Para os analistas, o Banco Central poderia intensificar o ciclo de aperto monetário, com aumentos mais expressivos da taxa básica Selic, para tentar conter o impacto da alta do dólar na inflação.
"Isso atrairia um fluxo de investidores interessados em ser remunerados pelos juros altos", afirma Luis Gustavo Pereira, estrategista da Guide Investimentos. Mas mesmo essa estratégia é questionável. "Chega uma hora em que o país acaba não atraindo investidores, mesmo com juros altos", afirma Tarcisio Joaquim, do Banco Paulista.
A alta da moeda também poderia estar relacionada a uma pressão para que o Banco Central continue com suas intervenções diárias no mercado cambial, em vez de encerrá-las em março, como se cogita. "O leilão de swaps em um mercado menos volátil surte efeito, mas com especulação não tem grandes instrumentos que possam fazer com que a moeda reverta a trajetória", afirma Joaquim.
EXTERIOR
A hipótese cada vez mais forte de o Federal Reserve (Fed, banco central americano) elevar suas taxas de juros antes de junho é uma das grandes influências externas que pressionam em alta a cotação da moeda.
Com juros mais altos nos EUA, recursos internacionais poderiam se direcionar para investimentos em títulos americanos -remunerados pela taxa e considerados de baixo risco-, em detrimento de aplicações mais arriscadas, como em países emergentes. Diante da perspectiva de entrada menor de dólares no Brasil, o preço da moeda americana sobe.
"Brasil, Rússia e Índia estão com problemas pontuais, o que faz com que investidores procurem um porto seguro e retornem para os Estados Unidos", afirma Tarcisio Joaquim, diretor de câmbio do Banco Paulista. "A moeda se valoriza no mundo inteiro. E com a Europa praticamente parada e a China desacelerando, os EUA chamam a atenção", ressalta.
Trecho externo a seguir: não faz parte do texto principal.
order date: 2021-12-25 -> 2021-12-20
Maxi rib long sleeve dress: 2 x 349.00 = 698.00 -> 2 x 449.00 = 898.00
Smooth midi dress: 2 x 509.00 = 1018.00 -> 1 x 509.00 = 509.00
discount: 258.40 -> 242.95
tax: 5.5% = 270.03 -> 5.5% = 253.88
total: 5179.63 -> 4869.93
Das 24 moedas dos principais emergentes, 23 tiveram queda em relação ao dólar nesta sessão. Apenas o rublo registrou alta.
As incertezas em torno da permanência da Grécia na zona do euro elevam a aversão a risco e pressionam o dólar também, avalia Luciano Rostagno, do Banco Mizuho do Brasil. "Ninguém sabe exatamente qual seria o efeito de uma saída da Grécia da zona do euro e quanto os países detêm de títulos gregos", afirma.
"Seria preciso estimar quais países poderiam ser afetados por um movimento de saída da Grécia da zona do euro e se eles estão preparados para absorver impacto da saída da Grécia da zona do euro", complementa.
Nesta quarta-feira, o ministro das Finanças da Grécia, Yanis Varoufakis, partiu para um embate com ministros das Finanças da zona do euro, após seu novo governo liderado pela esquerda conquistar um voto de confiança do parlamento a favor de sua recusa de estender o resgate internacional.